As the DOL is changing the fiduciary concept, insurance policy definitions may not match current realities. Coverage provisions need to be clear. Policyholders should review the coverage language to be sure it aligns with the types of services a fiduciary provides and with claims brought by the types of clients the fiduciary serves. Whether a business or individual is a broker-dealer, bank or other type of service provider could matter if the covered services are defined narrowly in an E&O policy. The policy language should make clear whether the service provider entity is covered and whether employees, contractors and others are covered. And it preferably should not be limited to negligence nor exclude coverage for fees, the cost of investigations or consequential damages.
Perhaps obviously, an E&O policy should not exclude ERISA liabilities, an unfortunately common exclusion that could severely limit coverage for fiduciaries, particularly in the event of a claim under the expanded DOL definition. The policy also should not exclude various types of services, such as those relating to securities, which may be subject to fiduciary claims.

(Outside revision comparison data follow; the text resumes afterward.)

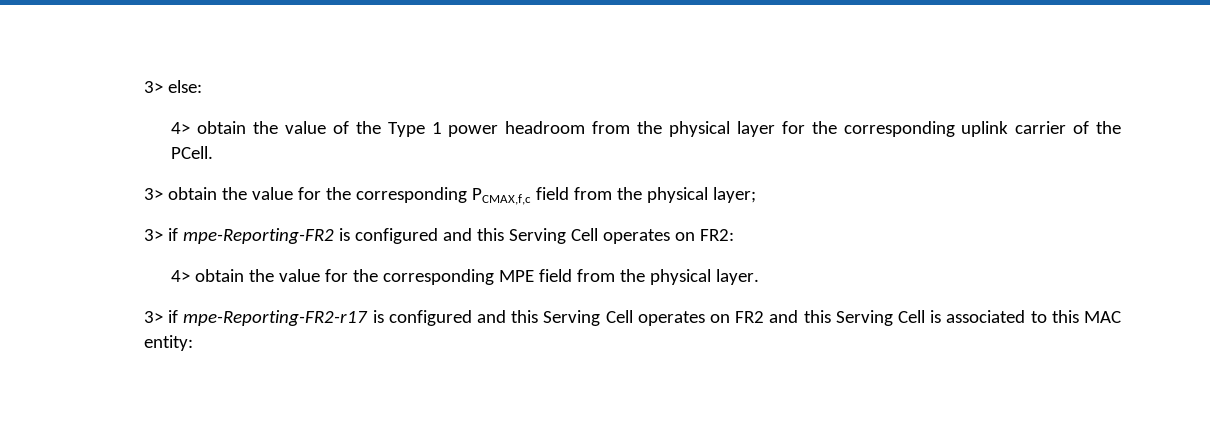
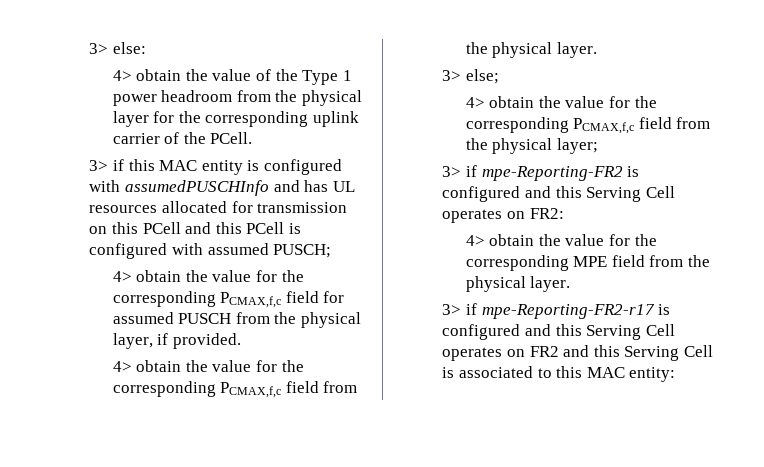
- 3> obtain the value for the corresponding PCMAX,f,c field from the physical layer;
+ 3> if this MAC entity is configured with assumedPUSCHInfo and has UL resources allocated for transmission on this PCell and this PCell is configured with assumed PUSCH;
+ 4> obtain the value for the corresponding PCMAX,f,c field for assumed PUSCH from the physical layer, if provided.
+ 4> obtain the value for the corresponding PCMAX,f,c field from the physical layer.
+ 3> else;
+ 4> obtain the value for the corresponding PCMAX,f,c field from the physical layer;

Since coverage for outside consultants historically has been limited and the DOL regulations are newly expanded, it would not be surprising if insurance companies took a narrow view of the coverage they sell that applies to outside fiduciaries. Outside consultants falling within the newly expanded definition of fiduciary will want to review their exposure and their coverage.

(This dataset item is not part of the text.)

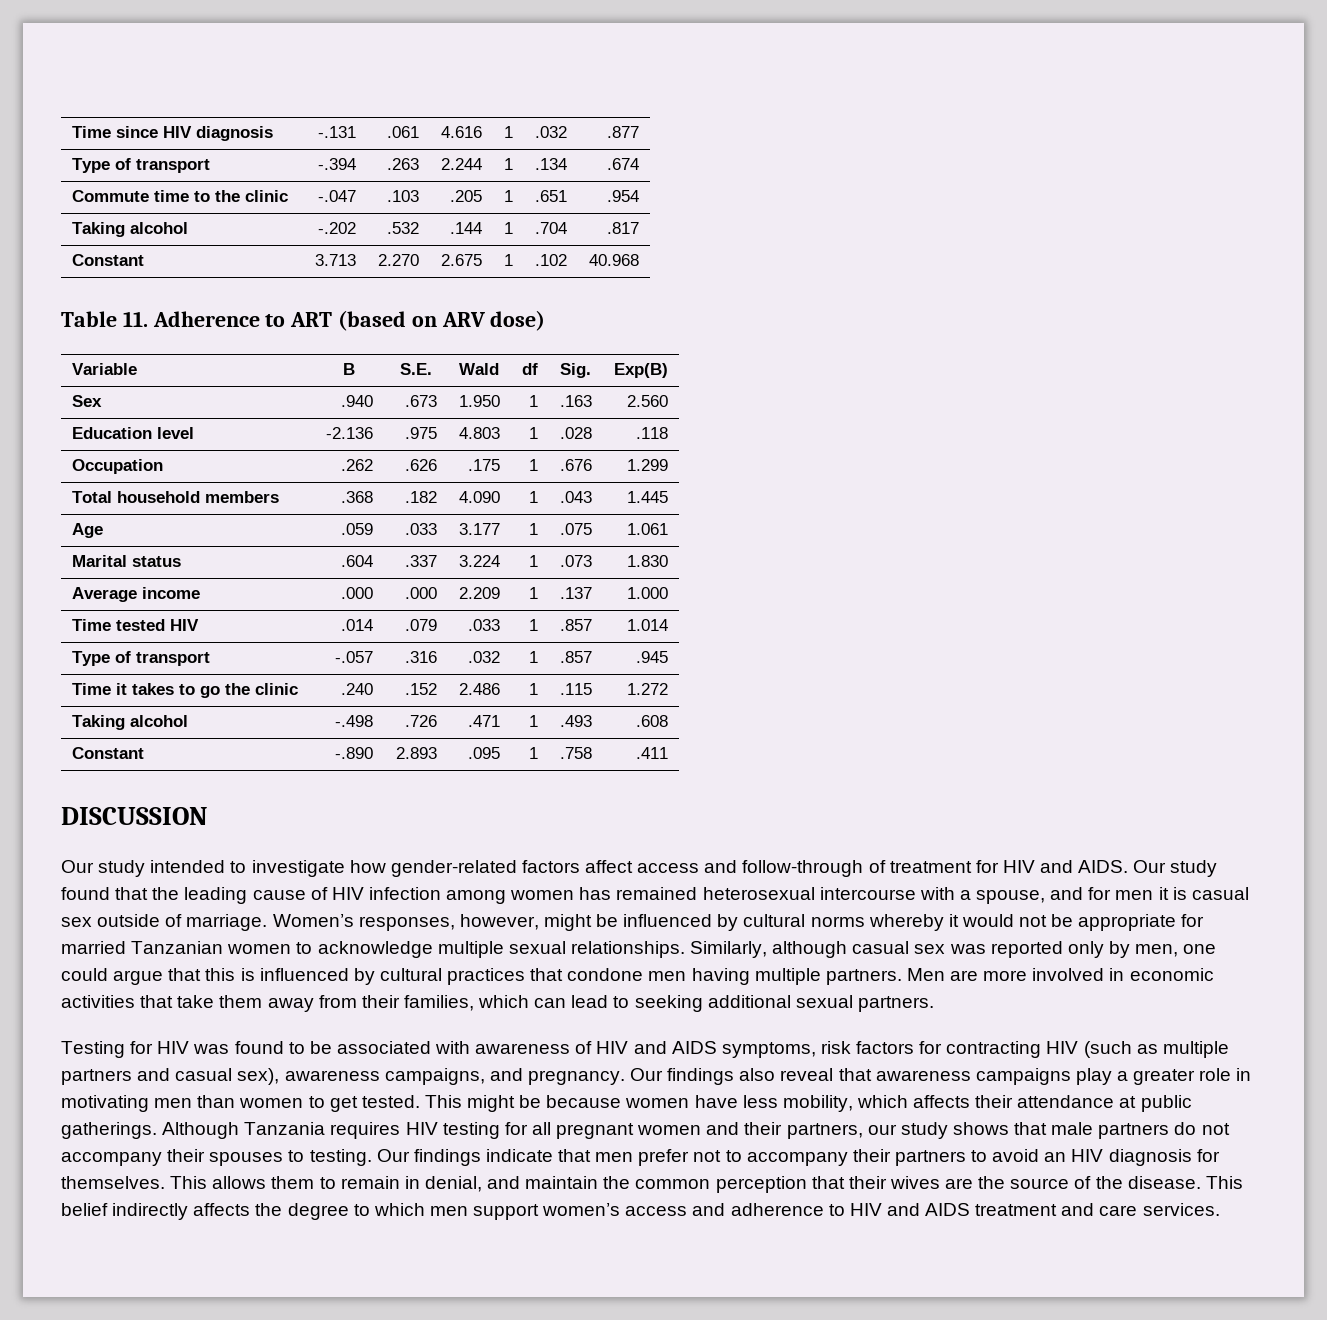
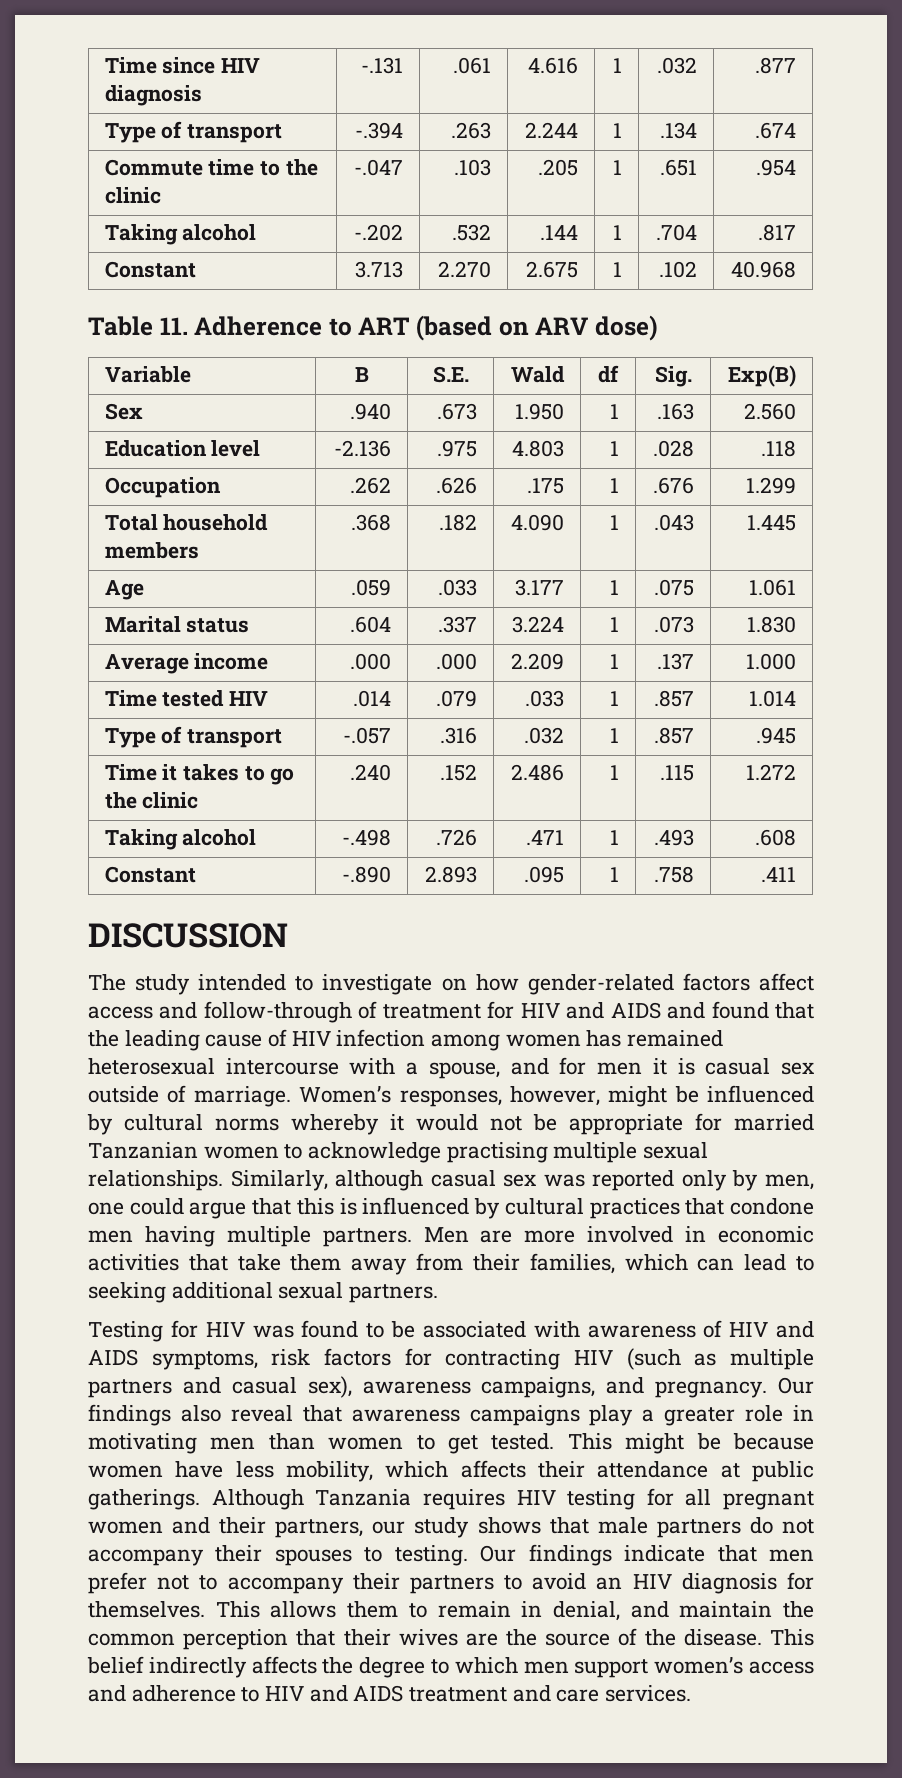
- Our study intended to investigate how gender-related factors affect access and follow-through of treatment for HIV and AIDS. Our study found that the leading cause of HIV infection among women has remained heterosexual intercourse with a spouse, and for men it is casual sex outside of marriage.
+ The study intended to investigate on how gender-related factors affect access and follow-through of treatment for HIV and AIDS and found that the leading cause of HIV infection among women has remained heterosexual intercourse with a spouse, and for men it is casual sex outside of marriage.
- Women’s responses, however, might be influenced by cultural norms whereby it would not be appropriate for married Tanzanian women to acknowledge multiple sexual relationships.
+ Women’s responses, however, might be influenced by cultural norms whereby it would not be appropriate for married Tanzanian women to acknowledge practising multiple sexual relationships.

Of course, the best time to consider one's potential exposures and obtain responsive coverage is before the claims hit. Waiting until allegations are made will only present further problems. It is then that insurance companies can all too easily rely not only on exclusions but on policy language that they claim provides only narrow coverage or no coverage at all.
Policy language on which insurance companies tend to focus after claims are made includes exclusions for fraud and dishonesty, for government enforcement and related penalties, and for known losses. Policyholders should be prepared to support their claims for coverage. The fact that a claim involves an allegedly dishonest employee does not necessarily mean that the employer of the fiduciary will be unable to obtain coverage. Such claims may induce government authorities to become involved and possibly conduct investigations that require expensive compliance by the policyholder company. In such situations, it may be important to demonstrate not only to the government but also to insurance companies that the fraud or dishonesty was limited. It can be valuable to have broad enough language in policies to cover investigations that never attain litigation or “suit” status. It also may matter when an exclusion applies in an alleged instance of fraud. In certain policies, an adjudication of fraud is required before the exclusion applies.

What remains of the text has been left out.